• Exercise requirements: Below are entries. Pull out all lines containing "Before".

• Available records:
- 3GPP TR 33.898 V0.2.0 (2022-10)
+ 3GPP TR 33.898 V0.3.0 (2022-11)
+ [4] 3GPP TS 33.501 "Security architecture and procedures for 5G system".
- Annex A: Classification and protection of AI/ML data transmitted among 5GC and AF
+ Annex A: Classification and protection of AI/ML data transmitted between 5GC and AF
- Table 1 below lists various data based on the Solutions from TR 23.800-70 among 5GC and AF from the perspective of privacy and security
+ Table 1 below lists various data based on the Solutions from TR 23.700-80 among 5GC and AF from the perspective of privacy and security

---

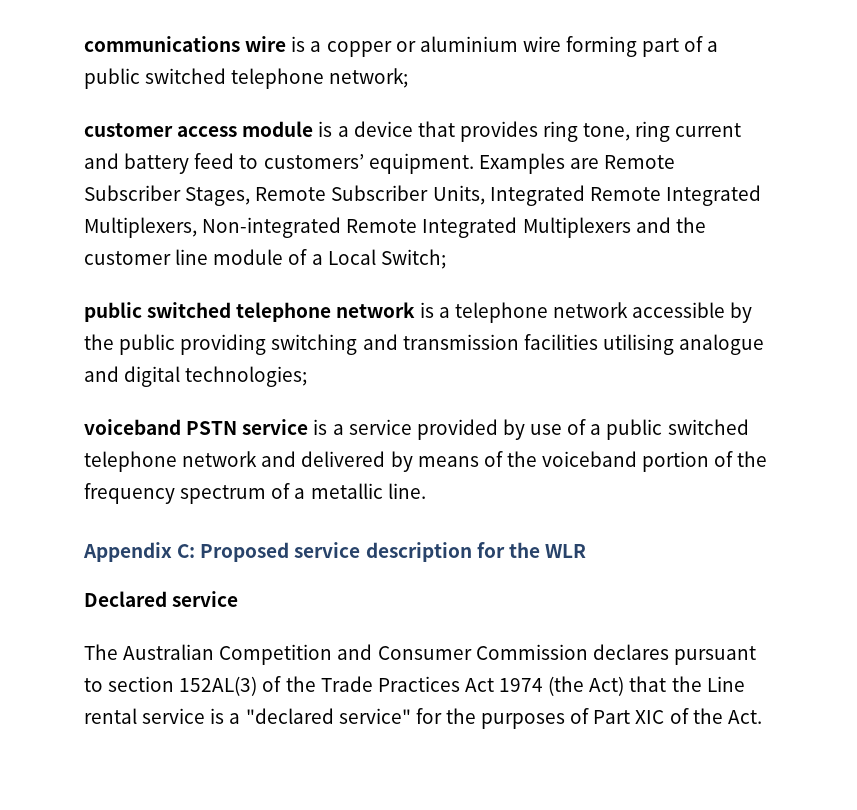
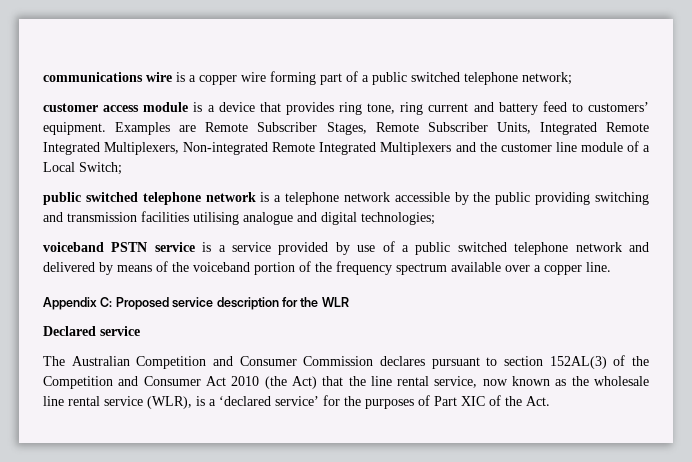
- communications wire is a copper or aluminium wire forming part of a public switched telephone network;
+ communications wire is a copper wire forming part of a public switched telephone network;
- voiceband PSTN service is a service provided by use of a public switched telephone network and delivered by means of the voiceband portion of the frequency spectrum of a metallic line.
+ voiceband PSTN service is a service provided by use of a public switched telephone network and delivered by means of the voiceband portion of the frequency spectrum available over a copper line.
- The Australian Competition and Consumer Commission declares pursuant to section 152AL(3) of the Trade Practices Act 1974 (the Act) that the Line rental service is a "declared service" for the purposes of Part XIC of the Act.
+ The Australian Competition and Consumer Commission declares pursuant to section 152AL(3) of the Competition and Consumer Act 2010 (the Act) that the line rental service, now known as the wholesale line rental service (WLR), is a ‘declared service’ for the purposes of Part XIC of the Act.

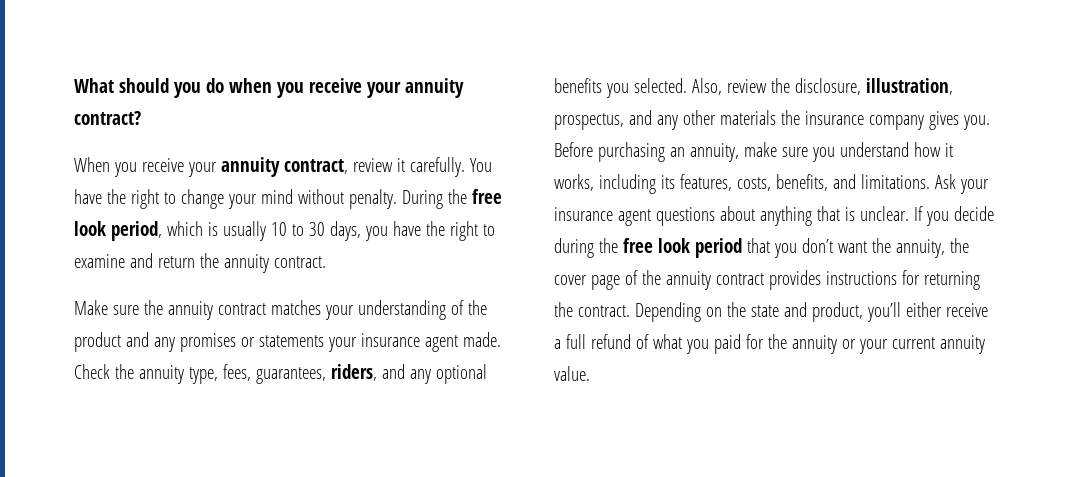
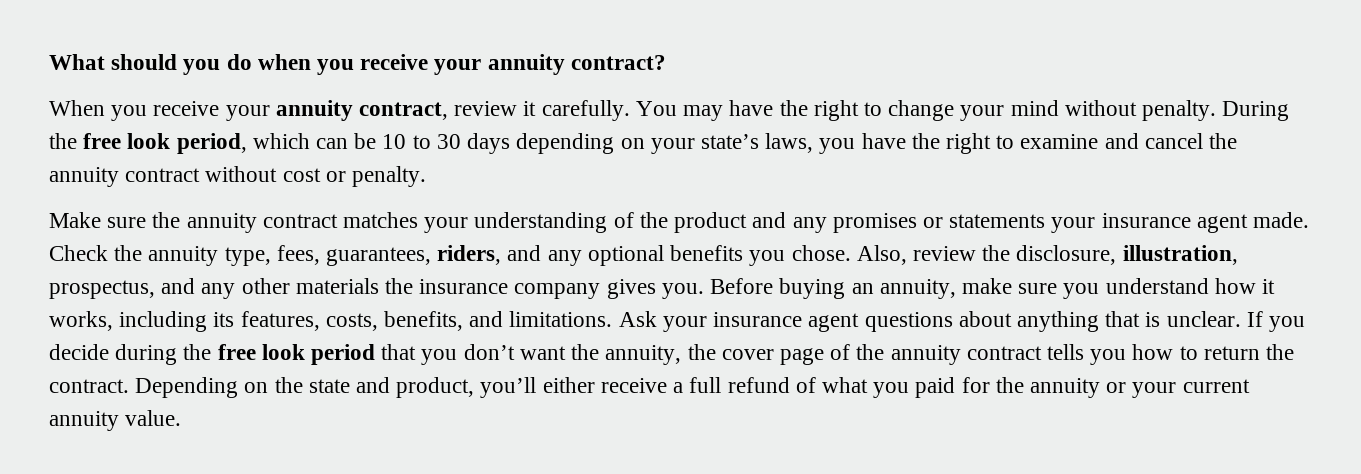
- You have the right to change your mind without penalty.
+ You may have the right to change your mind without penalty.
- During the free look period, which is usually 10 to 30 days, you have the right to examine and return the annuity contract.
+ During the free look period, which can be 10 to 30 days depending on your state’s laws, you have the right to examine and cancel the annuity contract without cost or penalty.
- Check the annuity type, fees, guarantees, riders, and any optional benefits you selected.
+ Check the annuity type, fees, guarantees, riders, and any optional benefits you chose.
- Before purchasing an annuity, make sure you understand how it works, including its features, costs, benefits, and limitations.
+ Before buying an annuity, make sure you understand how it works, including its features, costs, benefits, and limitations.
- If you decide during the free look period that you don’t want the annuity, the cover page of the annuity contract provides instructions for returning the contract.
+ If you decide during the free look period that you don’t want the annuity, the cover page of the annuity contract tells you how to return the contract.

• Task output:
- Before purchasing an annuity, make sure you understand how it works, including its features, costs, benefits, and limitations.
+ Before buying an annuity, make sure you understand how it works, including its features, costs, benefits, and limitations.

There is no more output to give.